86% accurate should be a solid 7x speedup compared to manual selection, not to mention that the algo could also pre-populate description fields and only require a visual check-up instead of manual typing.

> Is it typical that ~2000 samples (1000 leads, 1000 non-leads) is "enough"?

In terms of practical machine learning, plotting learning curves are a great way to know if samples are "enough" [0, 1]. If your algorithm under fits (high bias) both errors (training and validation) will be high and in this case, adding training samples would not help.

[0] http://www.astroml.org/sklearn_tutorial/practical.html

[1] http://blog.fliptop.com/blog/2015/03/02/bias-variance-and-ov...

2000 samples is what we needed to get going yes. We're also noticing variable accuracy on different real world dataset. Meaning the algorithm is biased towards our current dataset.

Getting more data is one of our top priorities going forward with this project.

A follow-up question: In your experience, what's the cost difference between:

1) Mis-identifying a lead as a non-lead.

2) Mis-identifying a non-lead as a lead.

I would guess that (1) would be more costly if non-leads go to somewhere where they aren't followed-up on. But I'd appreciate the insight.

Thanks again!

Hi, as Per that wrote this is a developer while I do the sales that come out of this, I'll answer this:

Mis-identifying a lead as a non-lead is potentially loosing out on a big deal that can make or break your company. You never know what email will lead to a quickly closed $30k ARR sale, which are golden for any SaaS startup.

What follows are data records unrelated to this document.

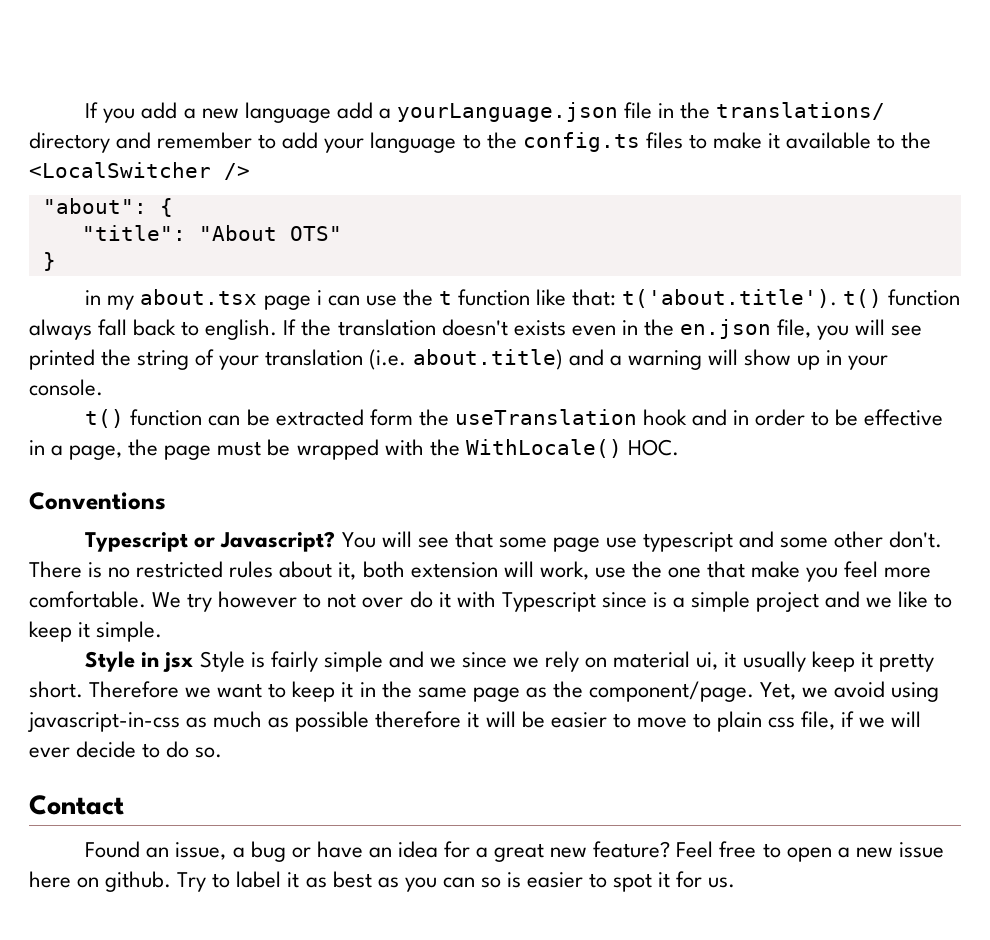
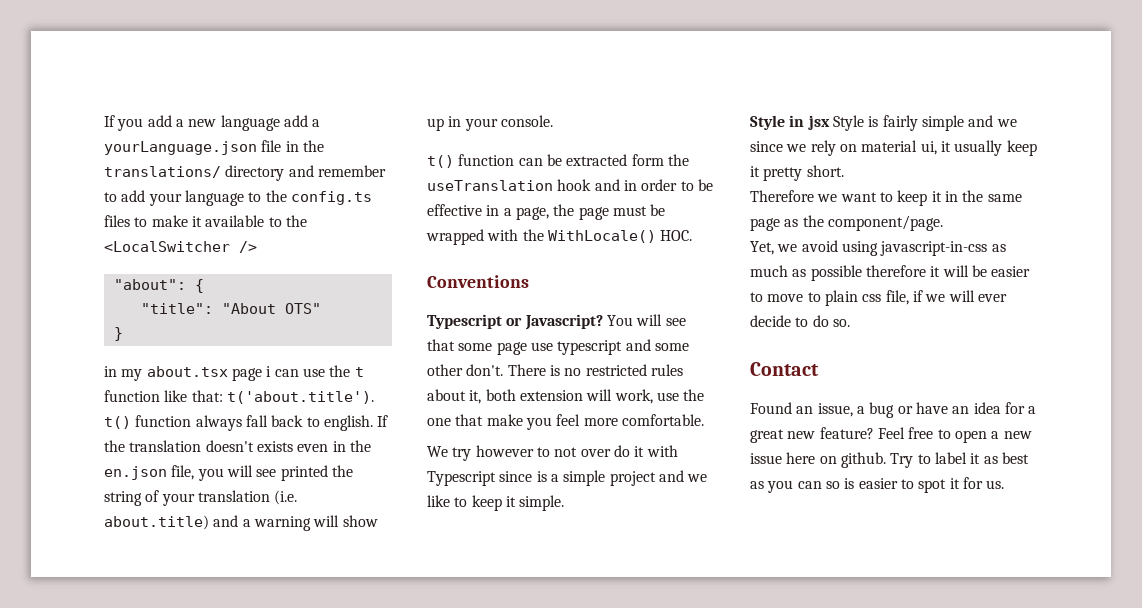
(146, 599) none -> (704, 420) //
(83, 689) none -> (844, 171) //
(754, 691) none -> (943, 223) //

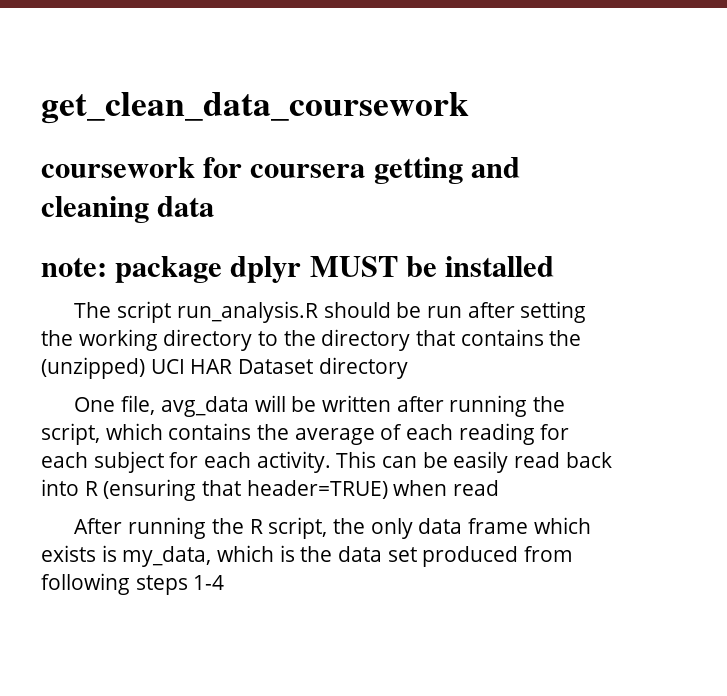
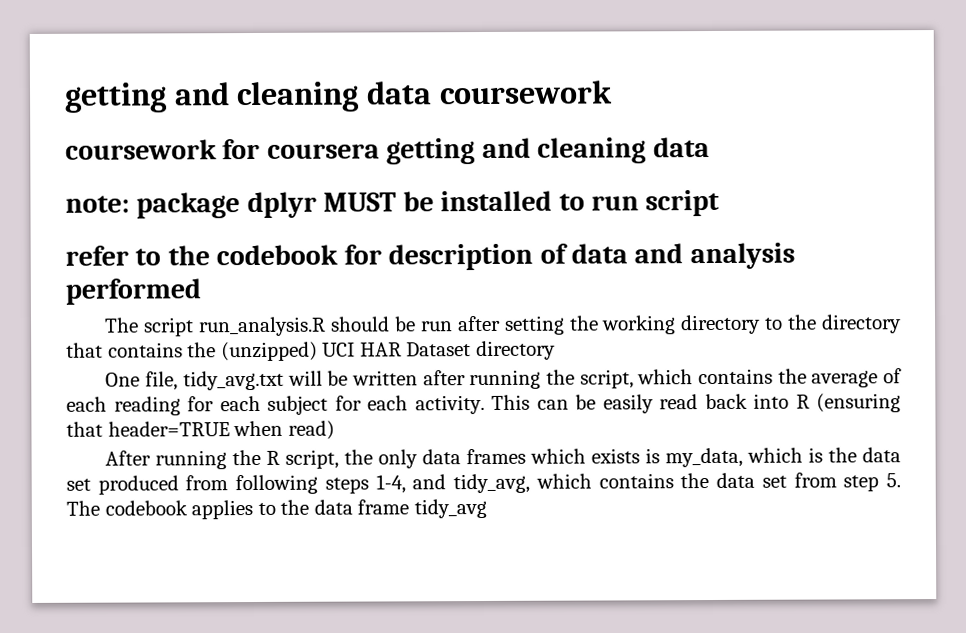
[41,92,469,124] get_clean_data_coursework -> [64,80,613,113] getting and cleaning data coursework
(555, 266) none -> [558,189,721,217] [65,242,795,271] [65,278,201,305] to run script // refer to the codebook for description of data and analysis performed
[160,396,249,417] avg_data -> [182,370,284,391] tidy_avg.txt
[246,480,500,499] header=TRUE) when read -> [107,420,335,440] header=TRUE when read)
[467,518,528,534] frame -> [466,448,527,465] frames
[193,575,225,590] 1-4 -> [375,472,902,494] [66,498,487,520] 1-4, and tidy_avg, which contains the data set from step 5. The codebook applies to the data frame tidy_avg

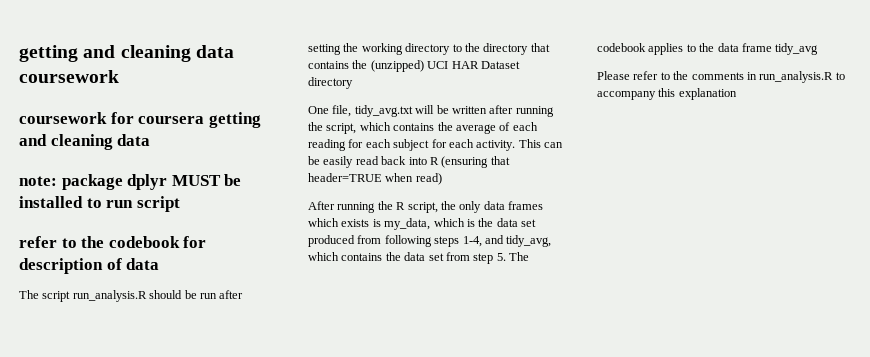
[634,242,795,270] [65,278,201,305] and analysis performed -> (160, 264) none
(487, 508) none -> [597,71,845,83] [597,88,737,100] // Please refer to the comments in run_analysis.R to accompany this explanation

The reverse has almost no consequences unless you're really going to town with the emailing and end up being flagged for spam. Usually people just ignore you (not so smart) or write back that it's not relevant.

Your assumption is right, in terms of business cost, we'd rather see a false positive than a false negative.

I don't think the scikit learn algorithm differentiates between the two types of errors, in terms of cost.

Though it seems to give less false negatives than false positives overall, when testing on new datasets.

I'll put in the f1 score in the article when I have time.

Here's a whole post on that subject (or it might be Part 1 :)


This is exactly the link I was going to post. I think it does a great job showing that accuracy is not always the most appropriate metric for a model.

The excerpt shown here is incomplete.